** Revision tracking records **
##############################

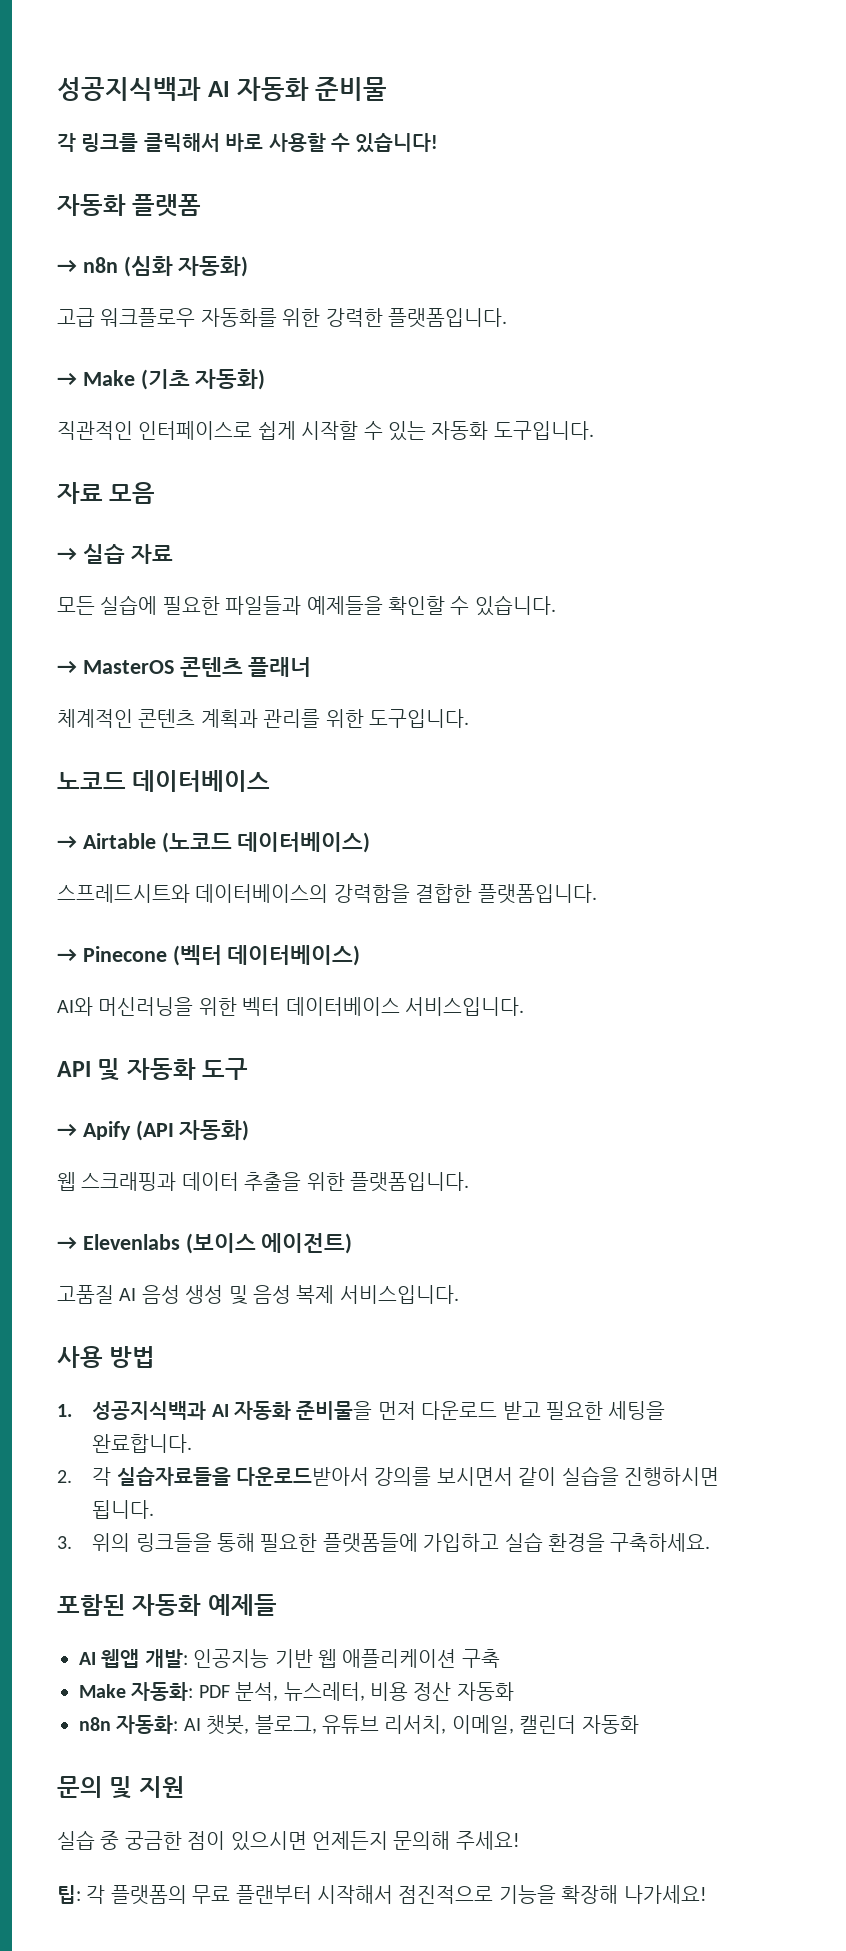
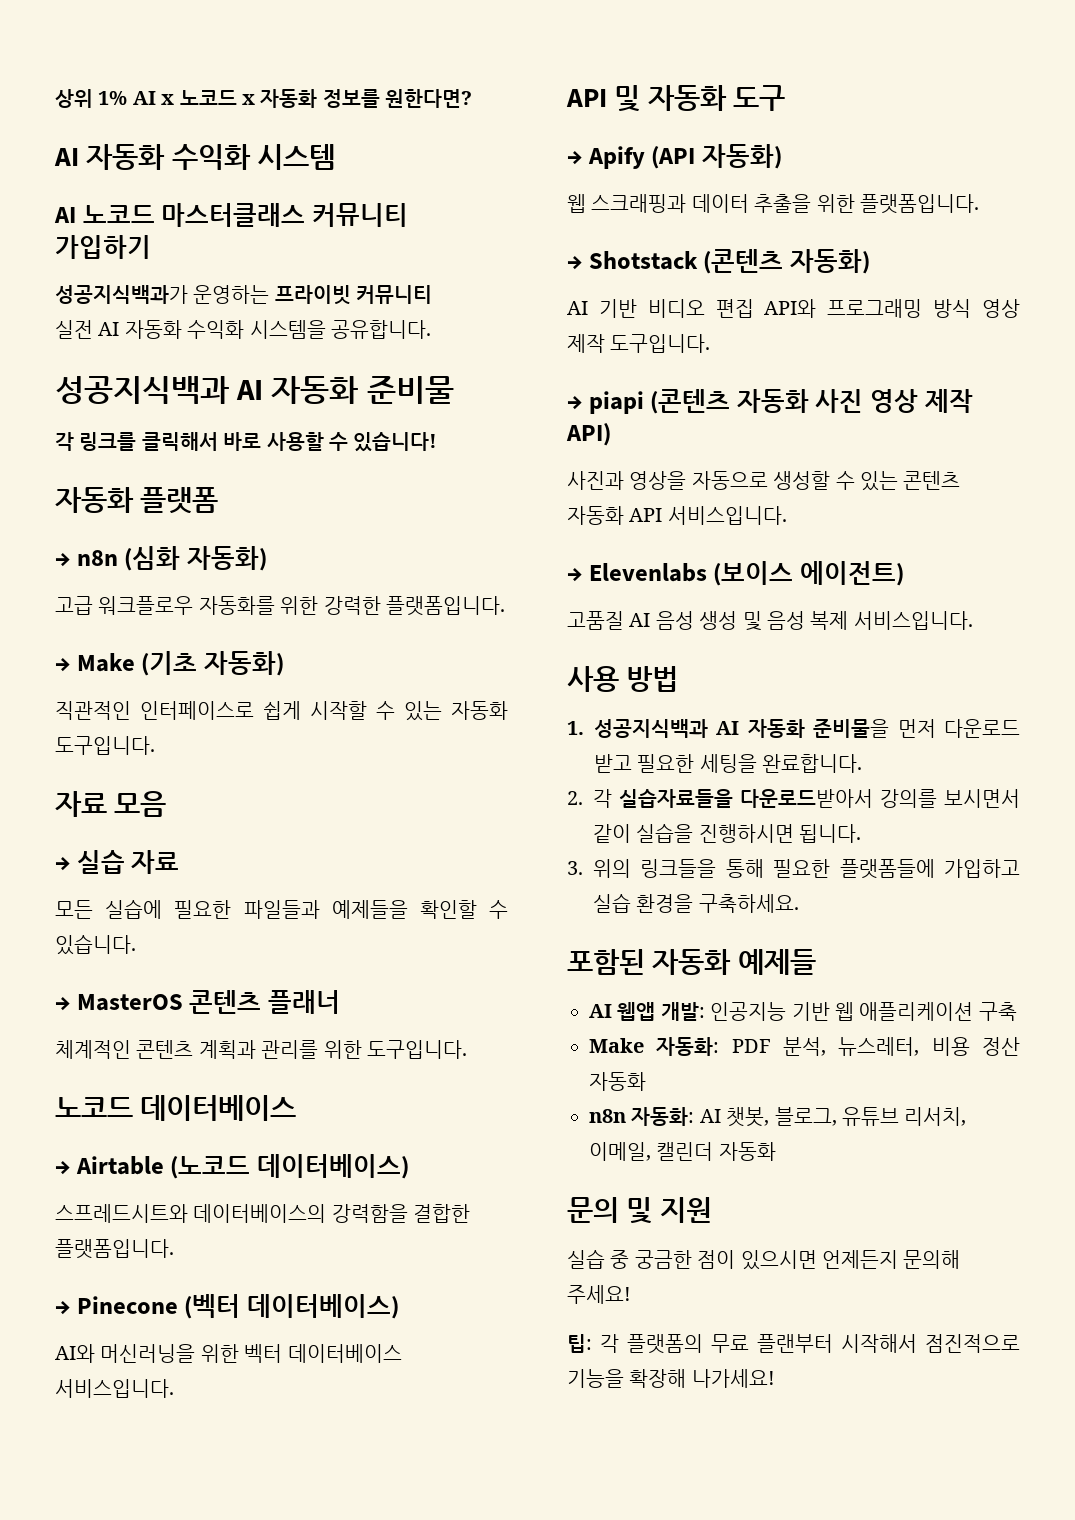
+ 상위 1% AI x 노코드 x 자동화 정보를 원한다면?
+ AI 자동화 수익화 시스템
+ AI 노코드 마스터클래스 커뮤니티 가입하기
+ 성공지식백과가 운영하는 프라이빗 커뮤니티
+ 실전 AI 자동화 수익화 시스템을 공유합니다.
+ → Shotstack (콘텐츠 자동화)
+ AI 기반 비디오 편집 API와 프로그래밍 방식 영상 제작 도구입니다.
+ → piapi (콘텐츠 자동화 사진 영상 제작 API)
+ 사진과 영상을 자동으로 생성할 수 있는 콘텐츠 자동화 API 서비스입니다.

##############################

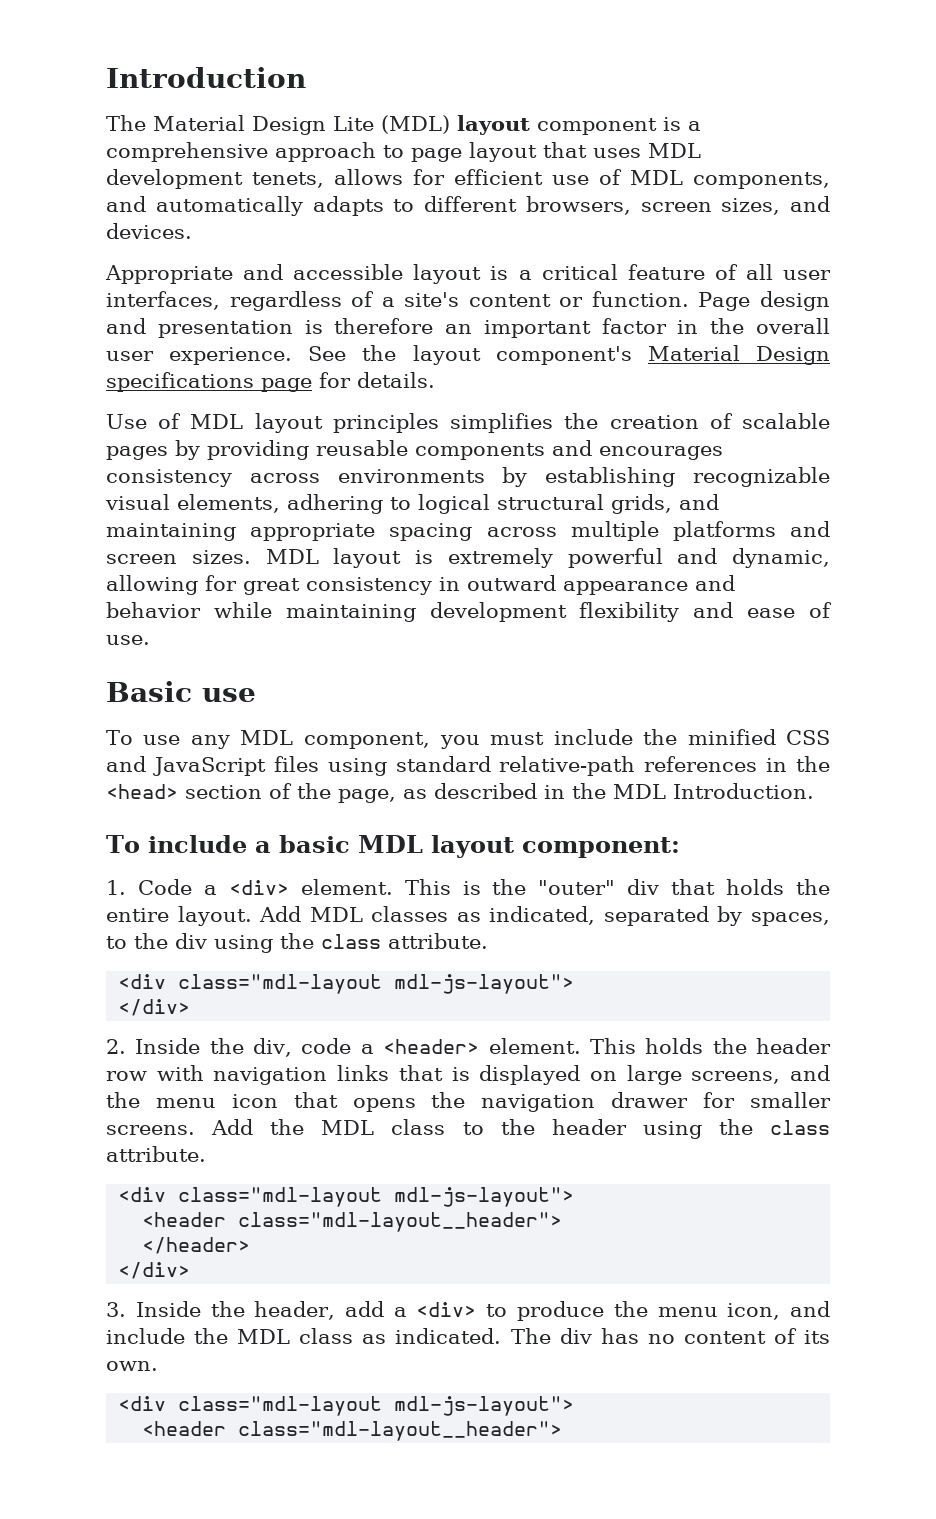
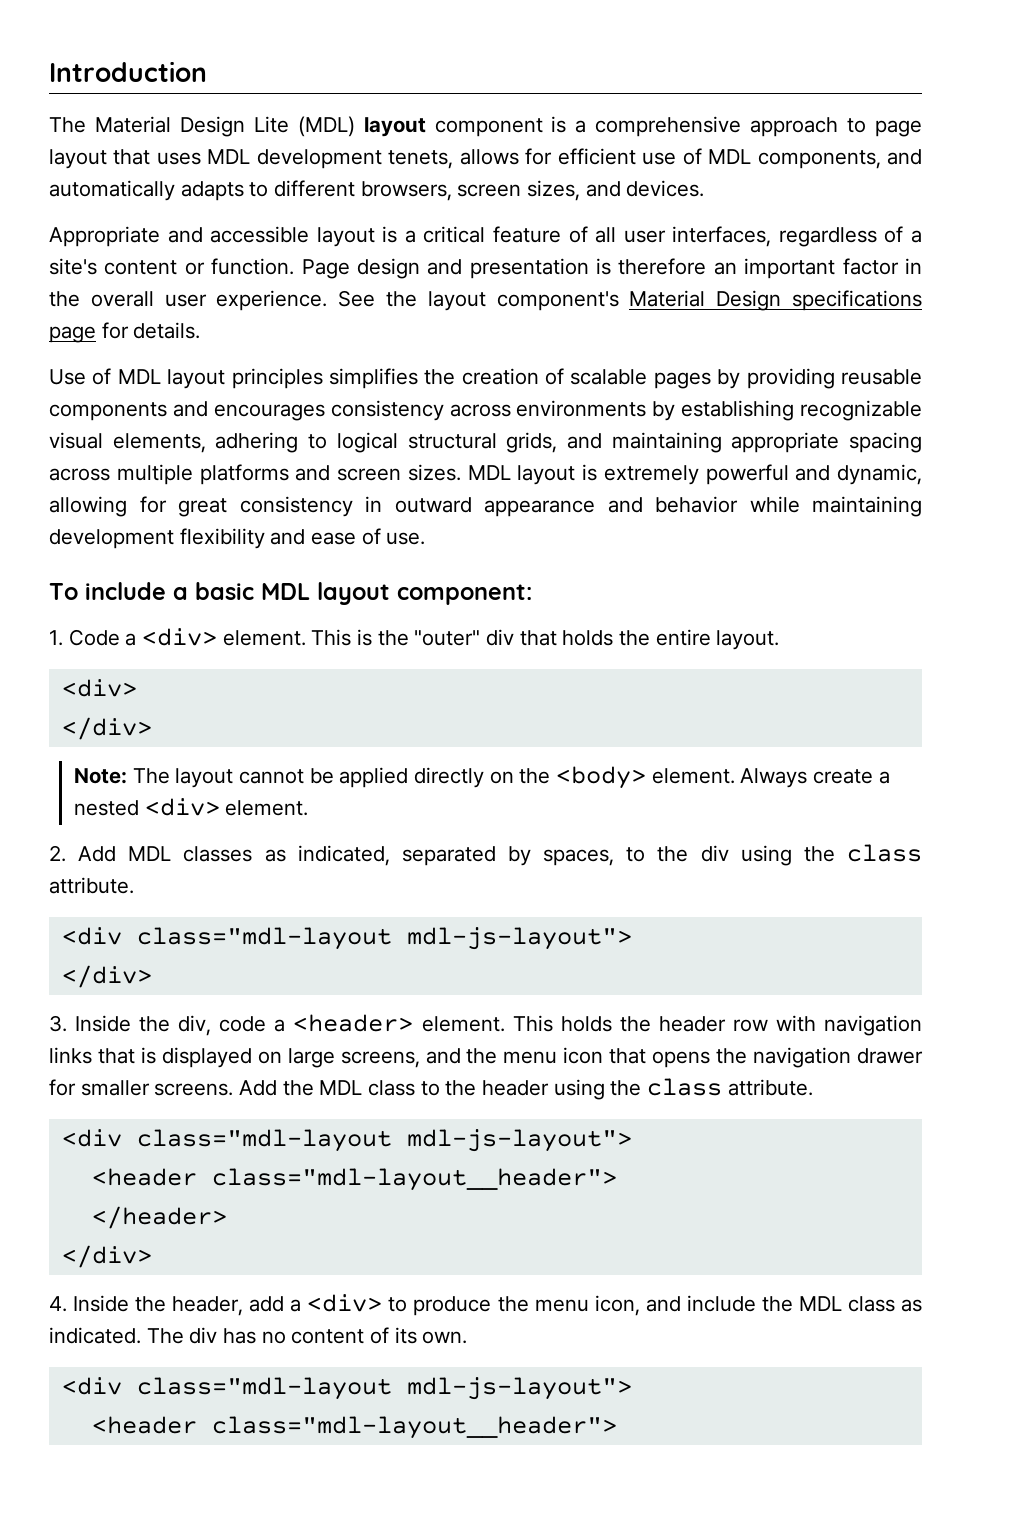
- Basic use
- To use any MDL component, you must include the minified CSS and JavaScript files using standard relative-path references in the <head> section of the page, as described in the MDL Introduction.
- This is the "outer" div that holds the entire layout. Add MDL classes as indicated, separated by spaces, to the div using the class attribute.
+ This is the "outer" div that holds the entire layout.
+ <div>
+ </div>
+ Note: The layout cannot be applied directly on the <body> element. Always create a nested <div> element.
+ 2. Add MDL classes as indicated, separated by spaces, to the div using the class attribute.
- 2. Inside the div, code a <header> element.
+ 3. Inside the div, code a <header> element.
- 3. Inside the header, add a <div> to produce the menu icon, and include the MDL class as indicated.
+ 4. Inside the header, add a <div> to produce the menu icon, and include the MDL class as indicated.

##############################

** The task **
Taking the records above, retype every line from the one with "2. Add MDL classes" down to the one with "- 3. Inside", exactly and with nothing else.

** Result **
+ 2. Add MDL classes as indicated, separated by spaces, to the div using the class attribute.
- 2. Inside the div, code a <header> element.
+ 3. Inside the div, code a <header> element.
- 3. Inside the header, add a <div> to produce the menu icon, and include the MDL class as indicated.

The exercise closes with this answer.